I’ve spent a very long time trying to get compensation for an international mail forwarding service.
I used to use this as a cheaper way to get my books delivered. I was told when I signed up for the service books and papers would be forwarded regardless of weight. Until around April 2010, this seemed to work reliably. And then it suddenly stopped.
The book sellers tried several times to send me my orders. I asked the local sorting office to investigate and they said that the forwarding service was still intact and operating.
Then a few months later, my landlord went to the post office to send me a packet of legal papers. It totalled 18kg and he was advised to break it up into 4kg packets in order for the papers to be forwarded abroad.
It cost me £52. Sending it overseas directly would cost £160!
But the packets were returned, unsent. I called customer services to find out why. They told me that items over 100g would not be forwarded (and that they had probably made a mistake by forwarding my heavier mail abroad off and on over the last 20 years, yes 20 years!)
I was told to complain to Post Office Counters. They said they cannot refund me the postage because it was a Royal Mail policy at the redirections department.
Eventually I complained to the so-called Review Panel. They (actually, I think it was just one person, Janet Kitching) who refused to budge, saying the policy is not to forward heavy items and that I should have known. I looked at the redirections website, and it certainly isn’t clear. I called the redirections sales number and they stated again that my mail should have been forwarded, it’s not a weight issue they said – it depends on what’s inside: goods cannot be forwarded but printed matter can.

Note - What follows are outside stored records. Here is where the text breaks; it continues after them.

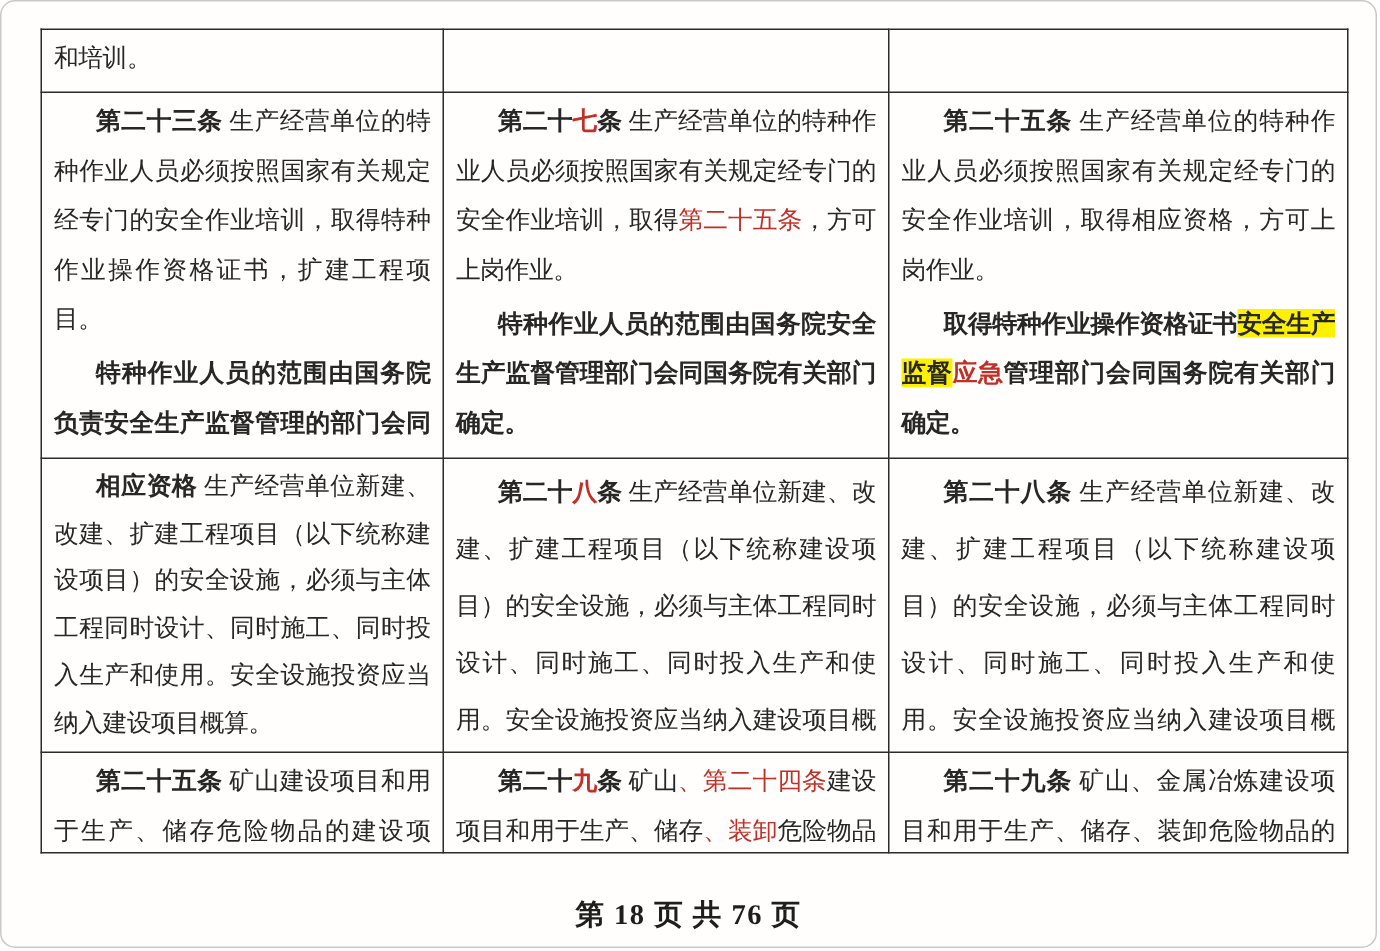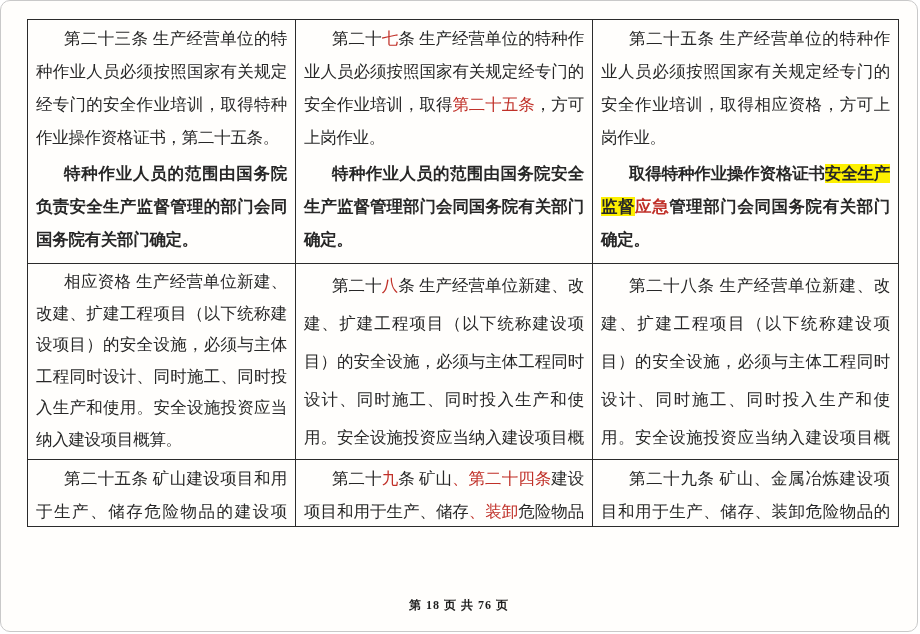"和培训。" tr.r0 { html: none -> <tr> <td> <div> <p><span>和培训。</span></p> </div> </td> <td> <div></div> </td> <td> <div></div> </td> </tr> }
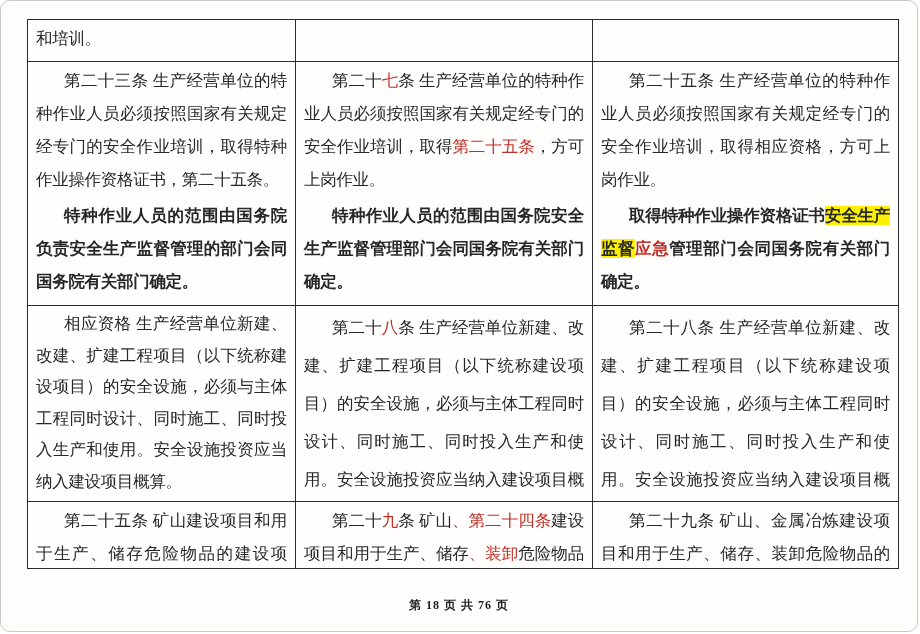"第二十三条" span.b { font-weight: normal -> bold }
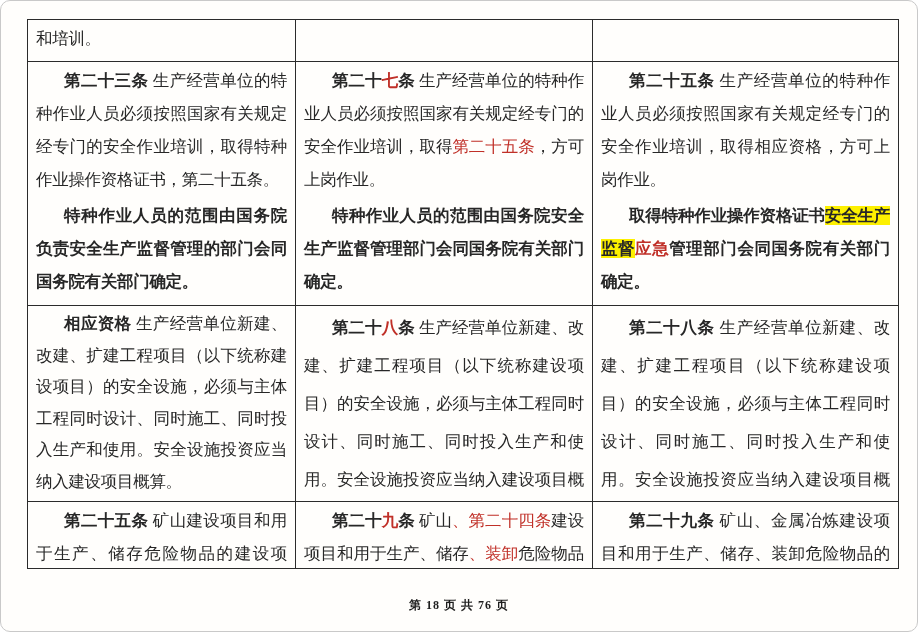"生产经营单位的特种作业人员必须按照国家有关规定经专门的安全作业培训，取得特种作业" span { text: 第二十五条 -> 扩建工程项目 }
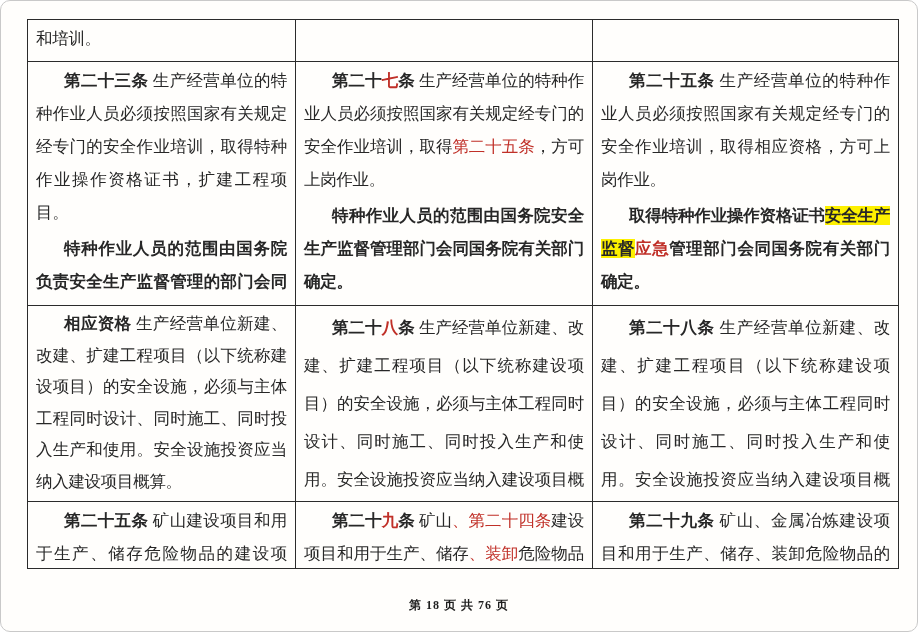"第 18 页 共 76" .footer { font-size: 12px -> 19px }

I asked for more details about the decision of the Review Panel, how they came to arrive at this decision to reject my claim, who was on the panel and what minutes are kept. I’ve never had a response to this request yet from anyone. So after much going around the houses, I tried to contact Donald Brydon, who consistently ignored me. I eventually sent him a personal Xmas card to get his attention, and he did then write back saying it’s been settled and he won’t investigate the matter further.
I then managed to get a response from Barry Duncan, the CEO, who basically said that the matter has been decided and I must now go to POSTRS to have the complaint dealt with.
As far as I’m concerned, Royal Mail is a mighty but fundamentally mismanaged project. The management has probably become so wary of customer complaints that they simply ignore us. I also tried to write to Moya Greene, the hotshot from Canada, but this obviously didn’t interest her either and she never responded.
I suppose if it were a private company then I could go to the shareholders meeting and campaign. As it’s a nationalised company, there’s surprisingly little ordinary people can do – because it’s certainly not the priority of any of our MPs to fix it.
I did get my 18kg packet sent by private courier. It took 3 days and cost me £75. Granted, this was cheaper than many standard courier services, costing around £120 but still a lot cheaper than Royal Mail’s price.
Interestingly enough, I didn’t use Royal Mail to get the legal papers sent to me initially. They wanted around £50 to send it from London to Minster, but a private delivery firm did it for £7.